Quote exactly and only this range of lines in the data below: the line that holds "-16,29 +16,28 @@" to the line that holds "width: 100%;", both included.
═══ Extracted data ═══
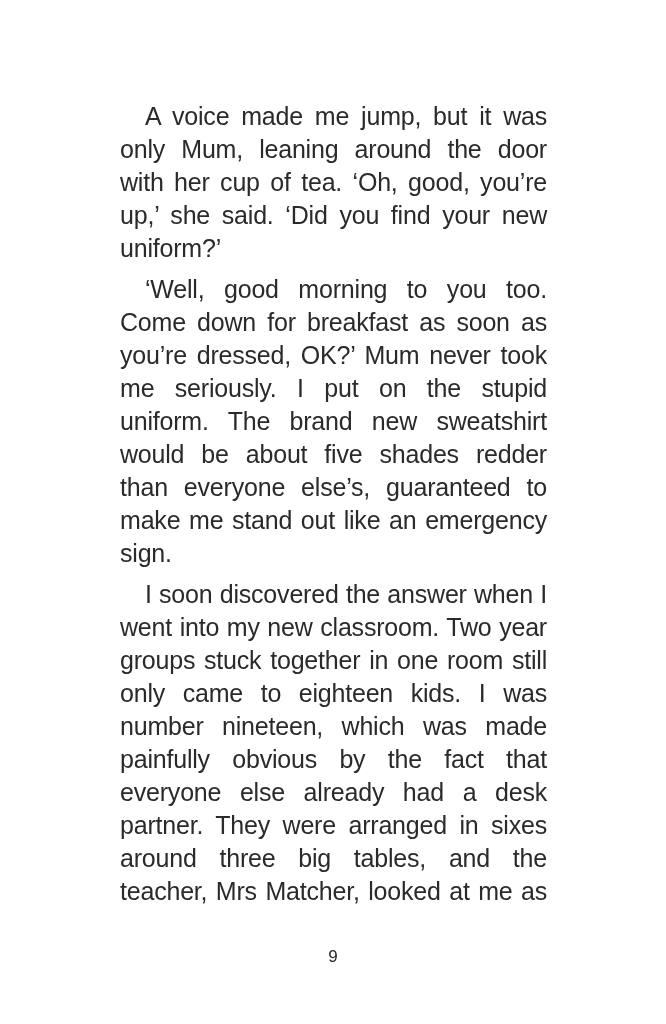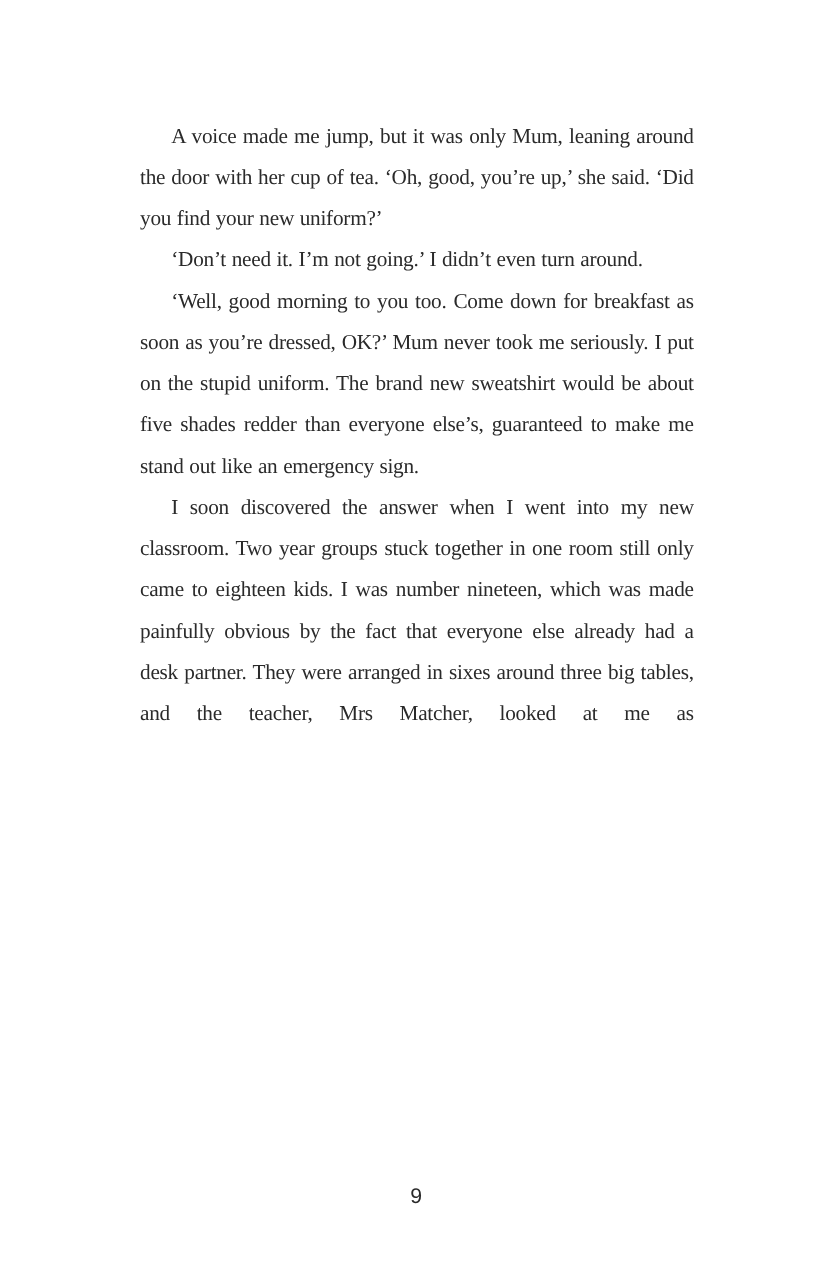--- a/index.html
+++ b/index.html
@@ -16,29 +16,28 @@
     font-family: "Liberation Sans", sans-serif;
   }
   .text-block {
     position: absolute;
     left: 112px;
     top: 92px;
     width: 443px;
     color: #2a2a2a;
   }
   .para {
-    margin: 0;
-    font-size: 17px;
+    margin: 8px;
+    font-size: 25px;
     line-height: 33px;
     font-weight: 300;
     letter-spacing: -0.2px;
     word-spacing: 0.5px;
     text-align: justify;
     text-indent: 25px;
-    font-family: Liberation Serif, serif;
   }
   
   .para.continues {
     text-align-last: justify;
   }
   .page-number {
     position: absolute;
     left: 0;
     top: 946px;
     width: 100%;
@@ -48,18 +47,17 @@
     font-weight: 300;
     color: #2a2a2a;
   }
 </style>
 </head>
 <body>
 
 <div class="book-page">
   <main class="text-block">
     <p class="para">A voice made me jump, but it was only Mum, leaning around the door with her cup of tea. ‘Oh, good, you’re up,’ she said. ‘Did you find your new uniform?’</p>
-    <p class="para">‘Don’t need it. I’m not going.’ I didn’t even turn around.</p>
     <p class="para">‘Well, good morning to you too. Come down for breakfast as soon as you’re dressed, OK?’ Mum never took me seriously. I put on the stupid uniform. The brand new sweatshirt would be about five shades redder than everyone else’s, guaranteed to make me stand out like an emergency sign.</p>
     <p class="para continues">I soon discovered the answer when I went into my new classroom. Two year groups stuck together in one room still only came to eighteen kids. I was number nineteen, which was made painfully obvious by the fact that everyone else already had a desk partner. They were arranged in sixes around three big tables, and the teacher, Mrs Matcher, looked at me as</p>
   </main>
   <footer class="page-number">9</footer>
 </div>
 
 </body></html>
═══
Written answer:
@@ -16,29 +16,28 @@
     font-family: "Liberation Sans", sans-serif;
   }
   .text-block {
     position: absolute;
     left: 112px;
     top: 92px;
     width: 443px;
     color: #2a2a2a;
   }
   .para {
-    margin: 0;
-    font-size: 17px;
+    margin: 8px;
+    font-size: 25px;
     line-height: 33px;
     font-weight: 300;
     letter-spacing: -0.2px;
     word-spacing: 0.5px;
     text-align: justify;
     text-indent: 25px;
-    font-family: Liberation Serif, serif;
   }
   
   .para.continues {
     text-align-last: justify;
   }
   .page-number {
     position: absolute;
     left: 0;
     top: 946px;
     width: 100%;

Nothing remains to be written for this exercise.